Mechanistic Investigations

Scheme 4

Proposed Mechanisms

We then considered the possibility of thia-Fries-type processes operating in the reaction. This reactivity is well-documented for sulfenamides, sulfinamides, and sulfonamides and can set up a prospective Smiles rearrangement to produce diarylamines (albeit with the C–S bond retained in the products).[18,19] The seminal work from Johnson and Moore in 1935, for example, described the rearrangement of ortho-nitrophenylsulfenamide 7 into diarylamine 9 upon treatment with an alcoholic NaOH solution (Scheme D).[20] The Smiles rearrangement of analogous sulfoxides and sulfones to 8 to give diarylamines is likewise known.[21−23] A possible thia-Fries/SO extrusion pathway is illustrated in Scheme . To explore this possibility, we synthesized the aryl sulfoxide 10 and exposed it to our reaction conditions (Scheme E). No diarylamine product was detected, suggesting this thia-Fries product is not an intermediate in the rearrangement pathway.

Overall, these observations suggest the direct 3-exo-trig Smiles pathway to be the most plausible (A → D, Scheme ) given the data in hand. While a thia-Fries/Smiles sequence (A → B → C → D) is conceivable and features a standard 5-exo-trig Smiles step, it requires an initial thia-Fries reaction to take place upon mild base treatment that will be dearomatizing in the case of ortho-substituted substrates. The failure of 10 to undergo the reaction, a tautomer of B for unsubstituted cases (R = H), lends further support to the direct 3-exo-trig pathway.

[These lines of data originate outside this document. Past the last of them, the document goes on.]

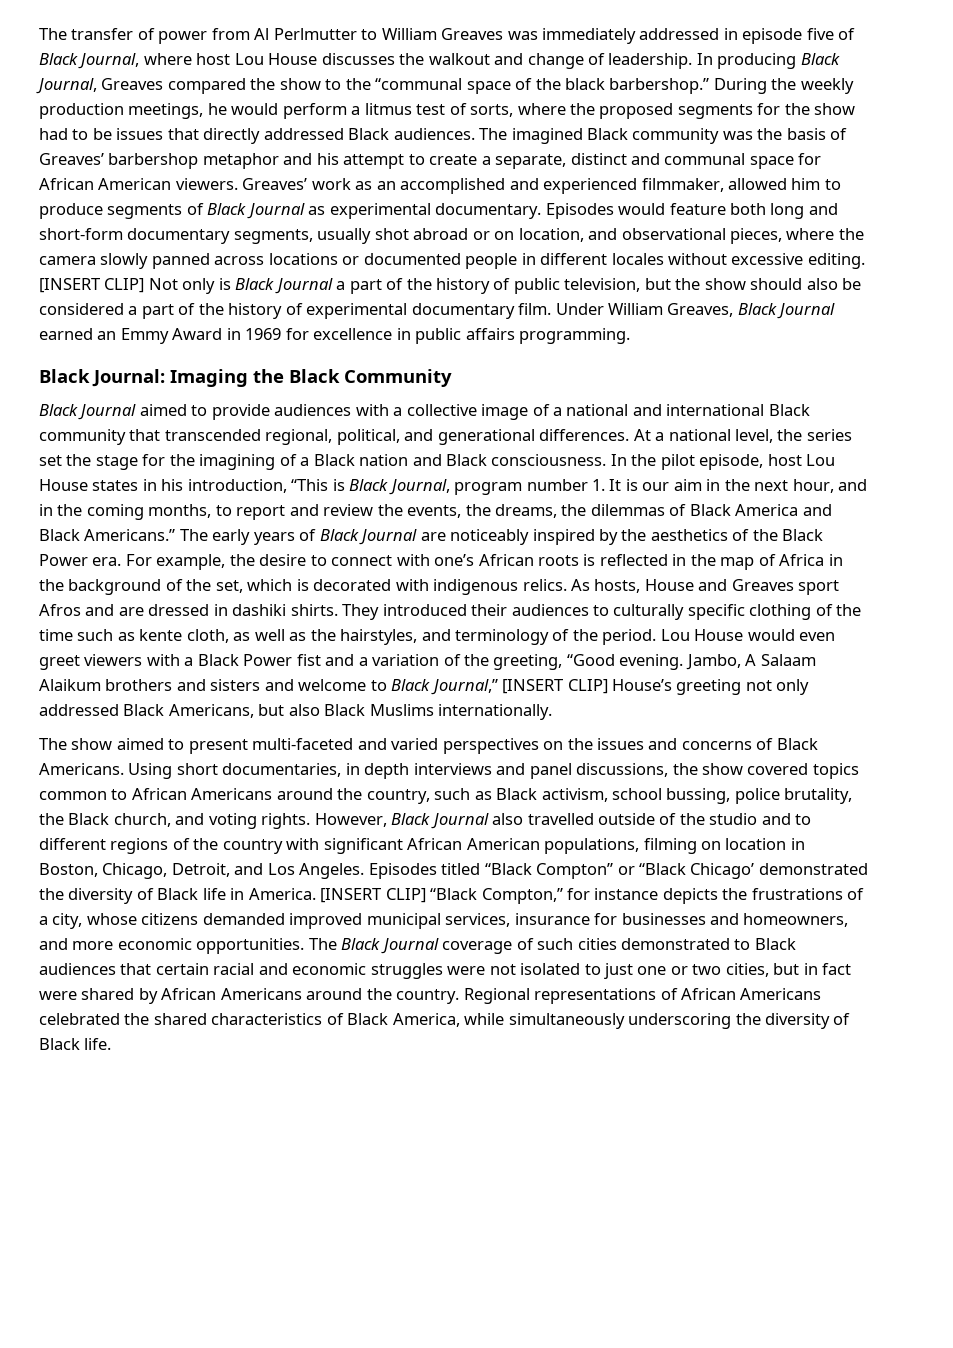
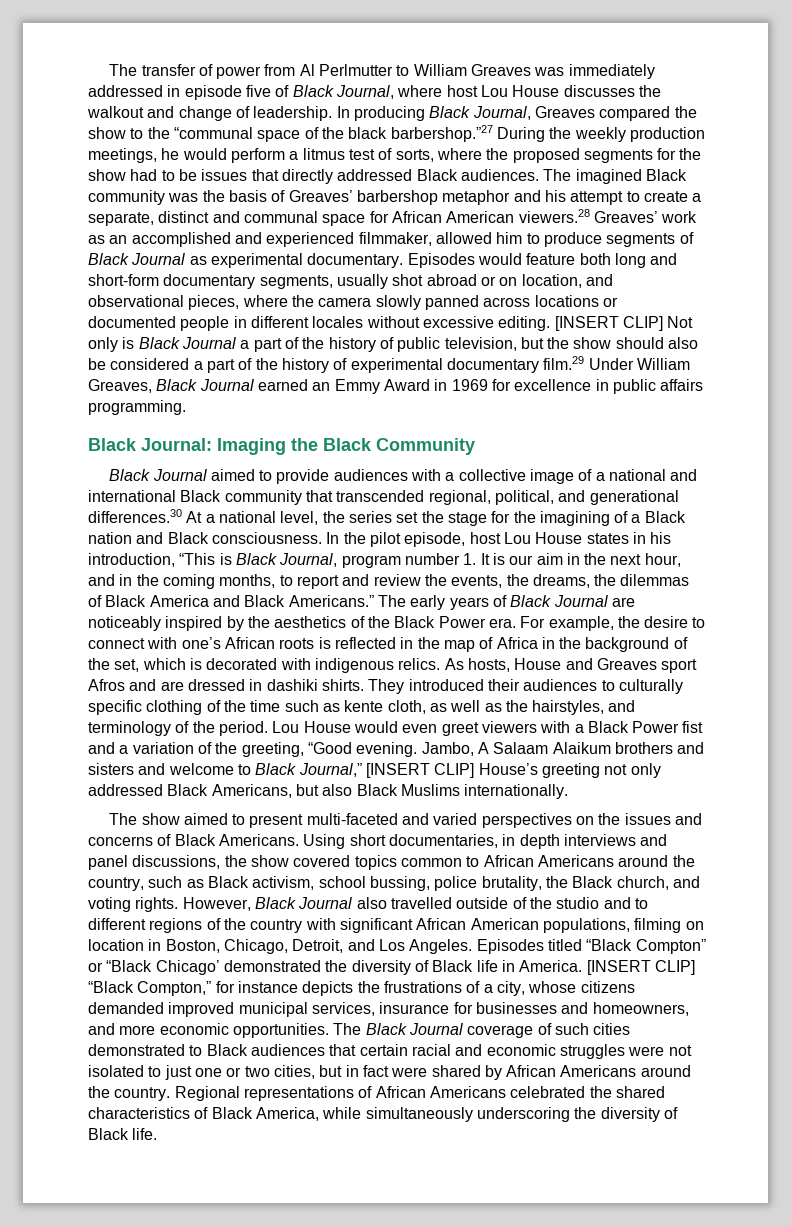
[609,78,710,94] barbershop.” -> [390,125,493,142] barbershop.”27
[175,178,238,190] viewers. -> [518,209,590,223] viewers.28
[518,303,552,315] film. -> [543,356,585,370] film.29
[539,429,630,441] differences. -> [88,509,182,523] differences.30

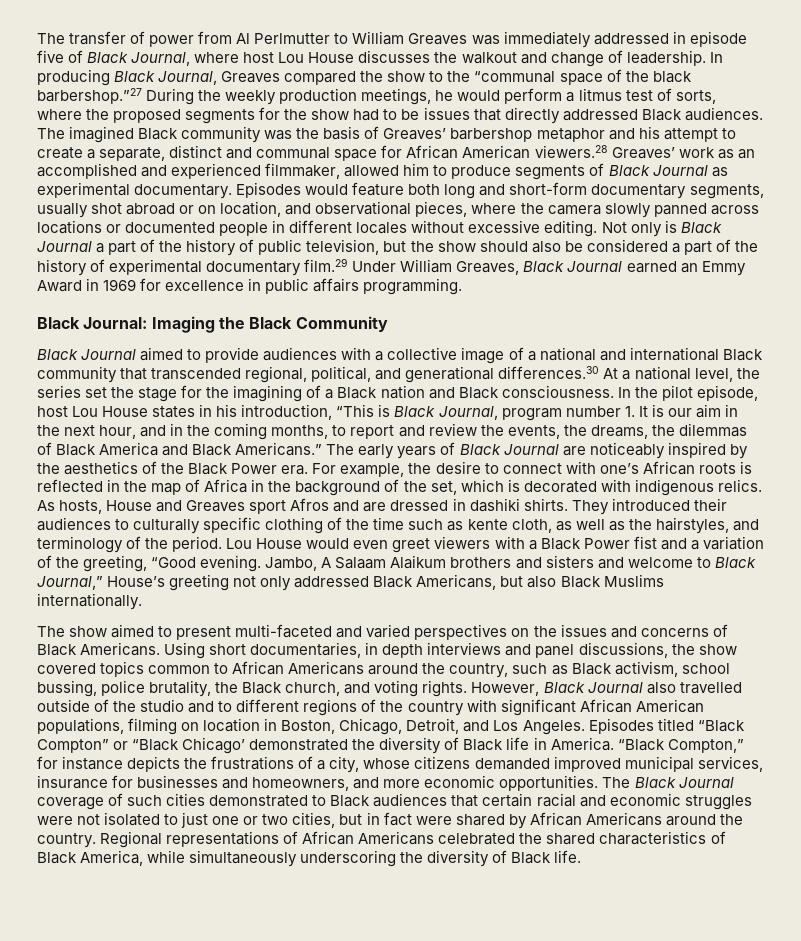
[554,316,663,331] [INSERT CLIP] -> (598, 228) none
[365,763,475,778] [INSERT CLIP] -> (103, 583) none
[586,960,695,975] [INSERT CLIP] -> (614, 744) none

To conclude, we have described a transition metal-free desulfinylative diarylamine synthesis that proceeds under mild conditions and is especially successful in affording highly hindered products that were previously inaccessible by intermolecular SNAr. A preliminary mechanistic survey points to the transformation proceeding via a novel desulfinylative 3-exo-trig Smiles rearrangement, a reactivity not observed with the more common sulfonamide functional group. Further investigations into the aryl transfer reactivity of sulfinamides are underway in our laboratory.